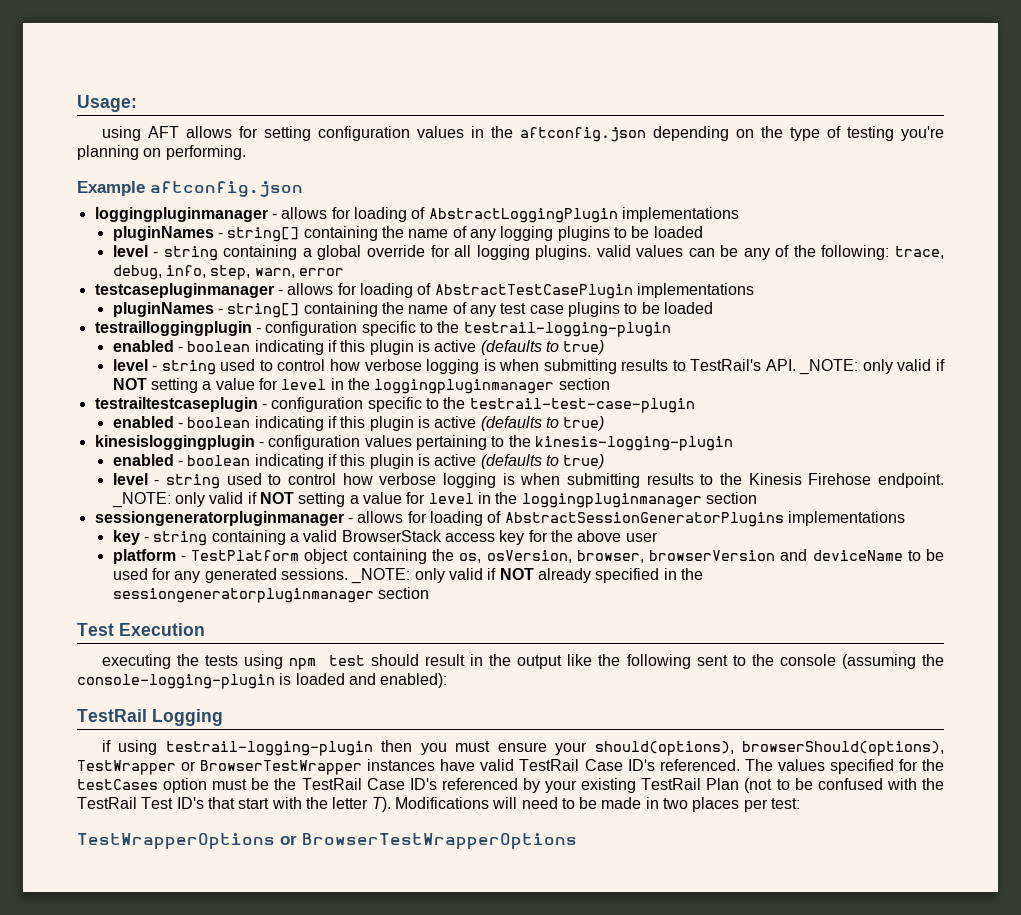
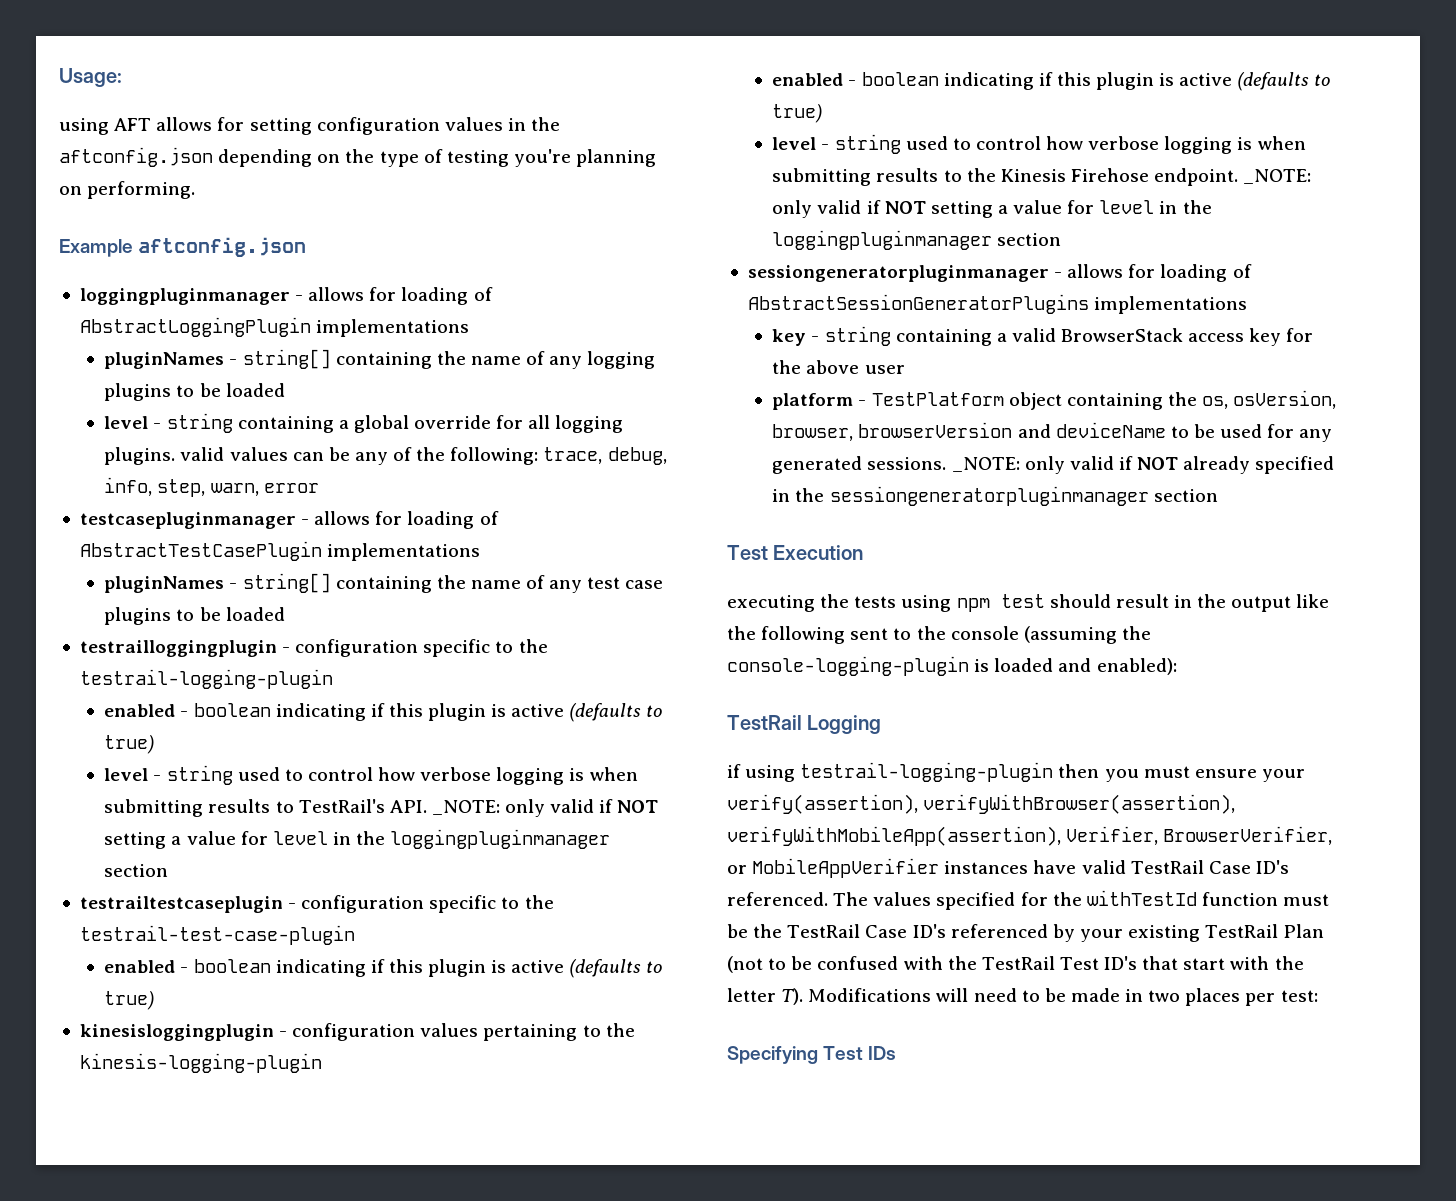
- if using testrail-logging-plugin then you must ensure your should(options), browserShould(options), TestWrapper or BrowserTestWrapper instances have valid TestRail Case ID's referenced.
+ if using testrail-logging-plugin then you must ensure your verify(assertion), verifyWithBrowser(assertion), verifyWithMobileApp(assertion), Verifier, BrowserVerifier, or MobileAppVerifier instances have valid TestRail Case ID's referenced.
- The values specified for the testCases option must be the TestRail Case ID's referenced by your existing TestRail Plan (not to be confused with the TestRail Test ID's that start with the letter T). Modifications will need to be made in two places per test:
+ The values specified for the withTestId function must be the TestRail Case ID's referenced by your existing TestRail Plan (not to be confused with the TestRail Test ID's that start with the letter T). Modifications will need to be made in two places per test:
- TestWrapperOptions or BrowserTestWrapperOptions
+ Specifying Test IDs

Task details → Take every line from the listing above that includes the word "instances" and copy it.

Written answer →
- if using testrail-logging-plugin then you must ensure your should(options), browserShould(options), TestWrapper or BrowserTestWrapper instances have valid TestRail Case ID's referenced.
+ if using testrail-logging-plugin then you must ensure your verify(assertion), verifyWithBrowser(assertion), verifyWithMobileApp(assertion), Verifier, BrowserVerifier, or MobileAppVerifier instances have valid TestRail Case ID's referenced.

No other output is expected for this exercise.